Agent Special K / Larisa Oleynik: On behalf of the Sisterhood, I would like for her to be s.xed by McG. (Larisa Oleynik, you are v welcome.)
“Cath” / Michelle Borth: Her and McG booty-call one another on the regular. Additionally, she misuses military equipment for a ride on The FOY. My kind of girl. (P.S. You really should catch her in Timer, a lovely little film where her character is brill.)
CHARLIE!! / Brian Yang: He is my personal favourite of all secondary characters. It doesn’t hurt that he’s a fox. I would perform two pilgrimages to Mecca if it meant that CHARLIE!! would become a regular s.xer of Kono. Also, CHARLIE!! is a lab man who knows much about everything.
Hero-Hiro-Max / Masi Oka: It’s HIRO! I love Hiro. Note above banner; he has always been an honourary 5-0 at Sardonic. If ever we met in real time, I would try to grapple a hug out of him and surely be punched in my hair by security.
Kamekona / Taylor Wily: He is a whale. A Shamu. A massive gigantic mountain of a man who plays with sock poppets and eats much shave ice. Additionally, he speaks v slowly and has trouble reading Daniel’s hand-writing. I wish to throw myself at his moobies and let the gods decide my fate.
Lauren German: Rumor has it that she is the new love interest of McG. I am v excited by this, and hoping that Lauren will help a sister out and remove McG’s pants. Additionally, she is sort of gorgeous and makes me green with much envy. Once we have seen her in S2, I will update this further.

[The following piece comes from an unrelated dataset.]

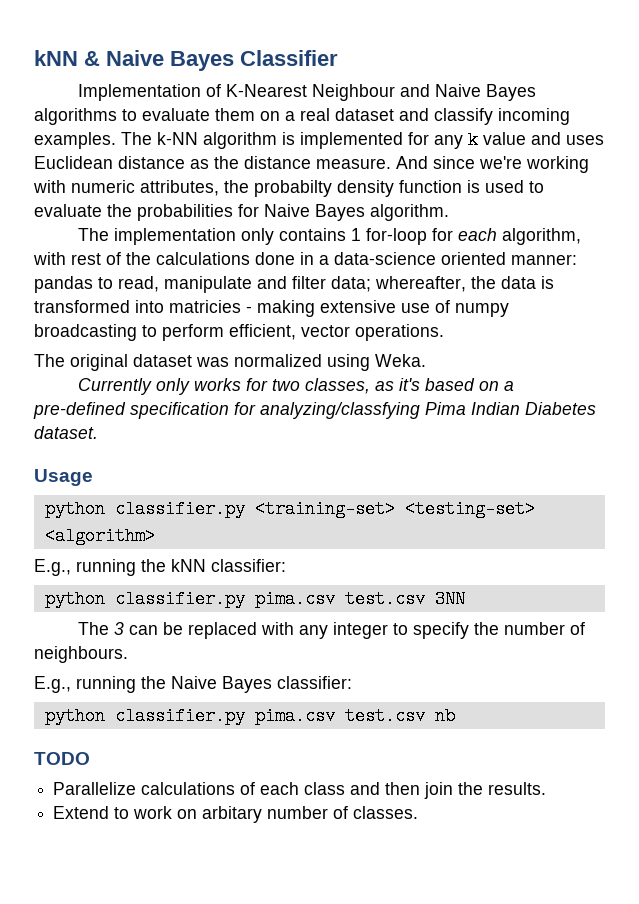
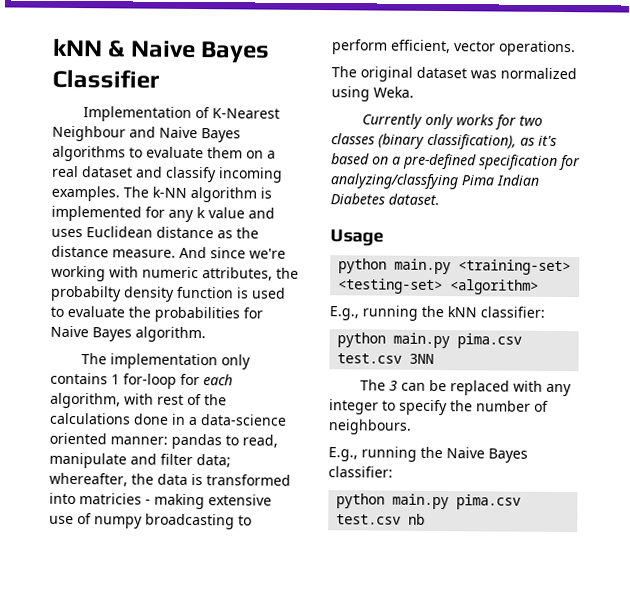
[304,378,370,394] classes, -> [331,133,517,150] classes (binary classification),
[114,500,245,518] classifier.py -> [394,258,452,275] main.py
[114,590,245,608] classifier.py -> [393,332,451,349] main.py
[114,707,245,725] classifier.py -> [392,493,450,510] main.py
[34,752,90,765] [53,782,547,799] [53,806,419,823] // TODO // Parallelize calculations of each class and then join the results. // Extend to work on arbitary number of classes. -> (426, 519) none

Monkey / Teilor Grubbs: Daniel’s seed. She is the cutest child in the history of television shows, with close second Gracie-Belle (the prop / child to the Tami + Eric Taylor household on Friday Night Lights). She wears undershirts; I pray she will never turn into L a L o h a n.
Rac Hell** / Rachel / Claire van der Boom: Daniel’s ex-wife, momma bear to Monkey. I have greatly warmed to Rachel over the course of the season, if only because I love her real-life name and wish to be called van der Boom as well. Claire, will you marry me? I will take your last name. CALL ME!!
The above was written before she turned Daniel into a Mistress. As of end to Season 1, and much like the FOY, the Jury is hung on Rachel. If her redemption comes in S2, this will be further updated.
**Dear Claire van der Boom. This is the name by which the #FUCUPs have referred to your character since your v@dge re-seduced Mistress. Please note that we love you, though not so much your character.
SandMan-Sang Min / Will Yun Lee: At first, I too wished to smash an ashtray into SandMan’s handsome face. Over the course of Season 1, I came to greatly admire this character’s tenacity and loyalty to evil. That said, I wish he would trim his hair.
Sister McG / Taryn Manning: Bringing into McG’s life an element of human, she has disappeared because he has no time for gray. Or something. Maybe Taryn Manning’s just busy…dunno. Either way, she was an excellent character who should be brought back for more.
The Fountain of Youth: Is hidden in McG’s cargo pants, and often waves a little hello, sings a song, has a coffee. The uge.
Terry O’Quinn: He shall represent McG’s metaphorical poppa. I have only seen him in the extended preview and he makes McG smile a lot, which = panty crushing. What’s not to love? As with Lauren German, I will update this at a later time.
The Governor No 1, a Former Designing Woman / Jean Smart: She is McG’s metaphorical mummy but she has lunch with creepy criminaling murderers and was possibly being s.xed by Woah Fat. I mean, I don’t blame her on the later because: have y’all seen Woah Fat? S.x with this character would be like s.x with Satan, and I’ll try anything once. SATAN!! CALL ME!!
Turtles: They are everywhere in Hawaii and I weep with joy when @Plenkov decides to video them.
Victor Hesse / James Marsters: He, along with Woah Fat and The Governor, Designing Woman, belong to The Axis of H-50 Evil. That said, he is the only one within the Axis with whom McHero of My Underpants engages in epic a.smashing, making both boxers and panties sob with hysterical abandon. People keep saying he kicked Alex O’Loughlin in the testies. This makes me both v sad and wanting to pull Victor’s hair.
Woah Fat-Wo Fat / Mark Dacascos: He is beautiful. Woah Fat is to McG and The H-50 what Bin L.den is to The World. See above note re s.xing him = s.xing Satan. Fun Times Ahead!
The 5-0 Super Duper Tabletop Computer: I patiently await one of the 5-0s to get drunk, pull down their pants, sit on it and aim for a photo. Maybe even a reverse cowgirl, but just for fun.
The cars: There are so many, I have already lost track. All I know for certain is that they all come with br.asted lights.